(WORKING DATA begins)

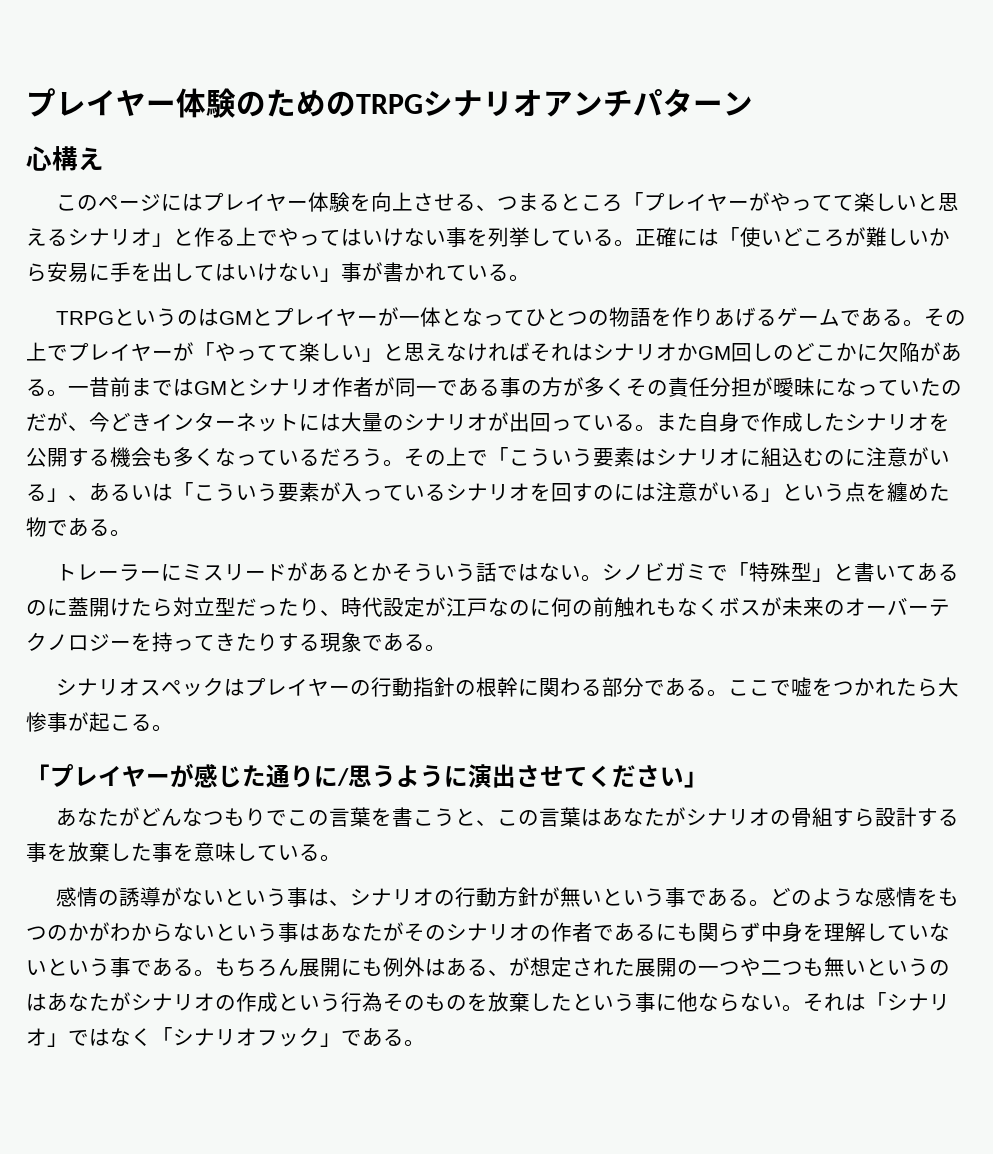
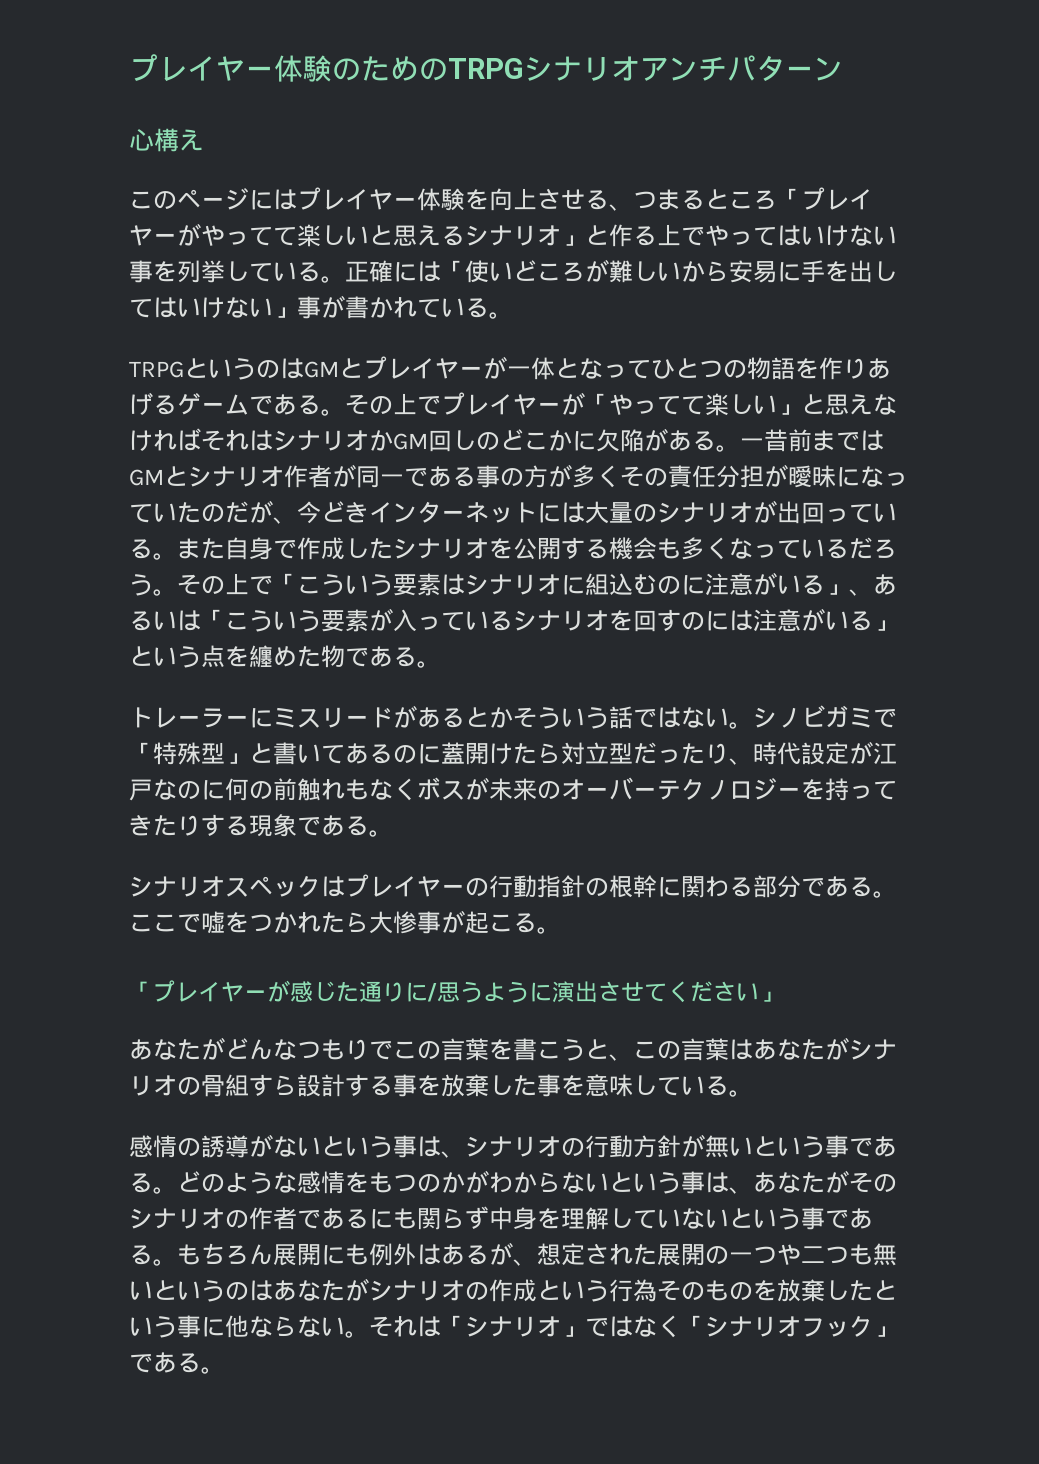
(320, 932) none -> [729,1187,753,1194] 、
[488,957,530,976] 、が -> [489,1242,537,1266] が、

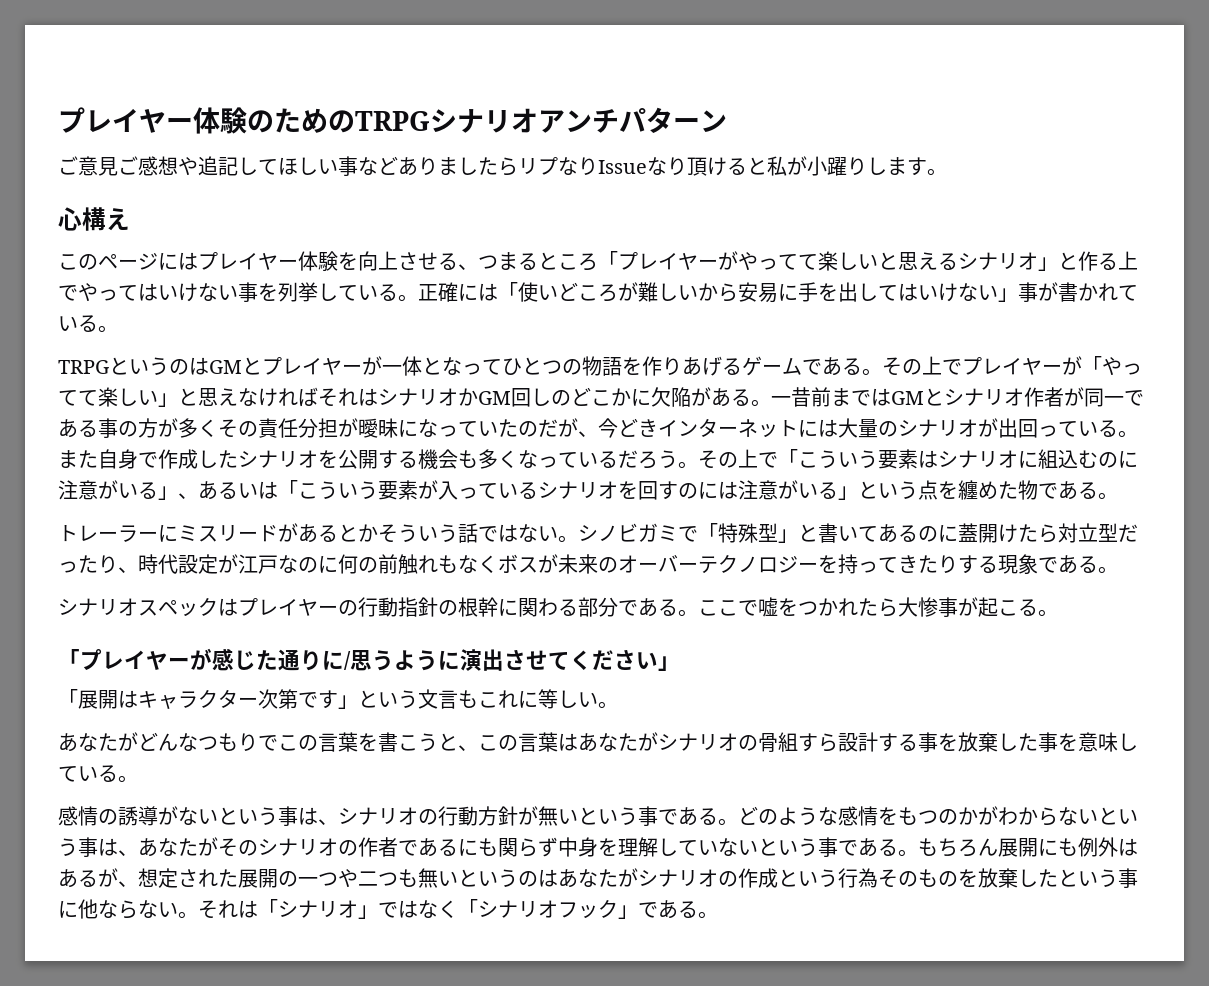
(843, 69) none -> [58,156,947,176] // ご意見ご感想や追記してほしい事などありましたらリプなりIssueなり頂けると私が小躍りします。
(782, 996) none -> [58,689,618,709] // 「展開はキャラクター次第です」という文言もこれに等しい。

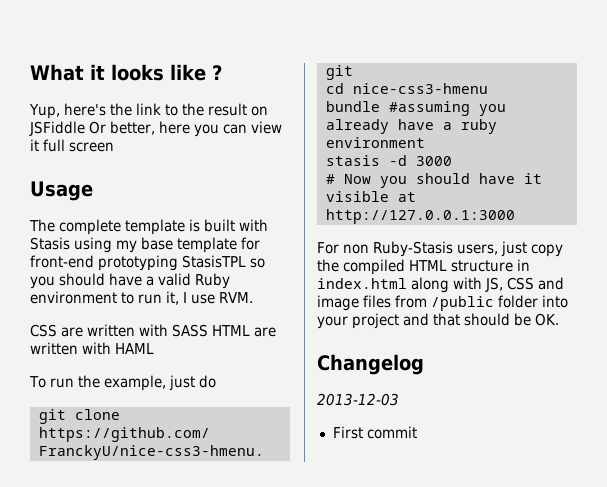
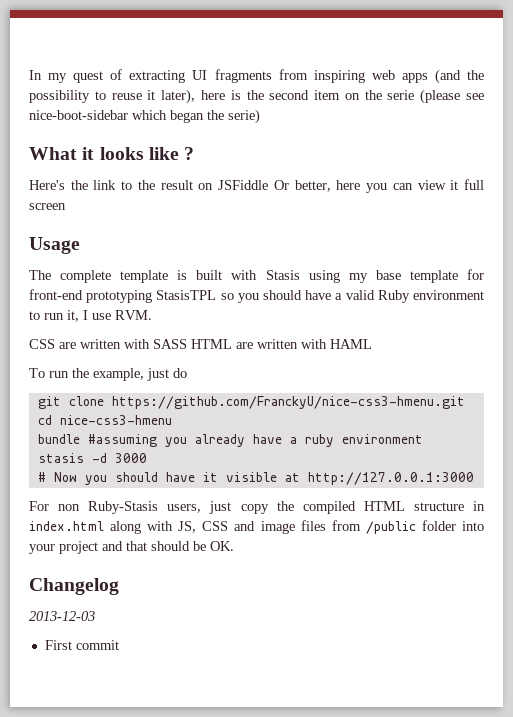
(30, 72) none -> [29,69,484,84] [29,89,484,104] [29,109,260,124] In my quest of extracting UI fragments from inspiring web apps (and the possibility to reuse it later), here is the second item on the serie (please see nice-boot-sidebar which began the serie) //
[29,103,106,119] Yup, here's -> [29,180,65,190] Here's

(WORKING DATA ends)

REQUIRED ACTION: Set down, word for word, the full listing above, and carry over no pictures.

SOLUTION:
(320, 932) none -> [729,1187,753,1194] 、
[488,957,530,976] 、が -> [489,1242,537,1266] が、

(843, 69) none -> [58,156,947,176] // ご意見ご感想や追記してほしい事などありましたらリプなりIssueなり頂けると私が小躍りします。
(782, 996) none -> [58,689,618,709] // 「展開はキャラクター次第です」という文言もこれに等しい。

(30, 72) none -> [29,69,484,84] [29,89,484,104] [29,109,260,124] In my quest of extracting UI fragments from inspiring web apps (and the possibility to reuse it later), here is the second item on the serie (please see nice-boot-sidebar which began the serie) //
[29,103,106,119] Yup, here's -> [29,180,65,190] Here's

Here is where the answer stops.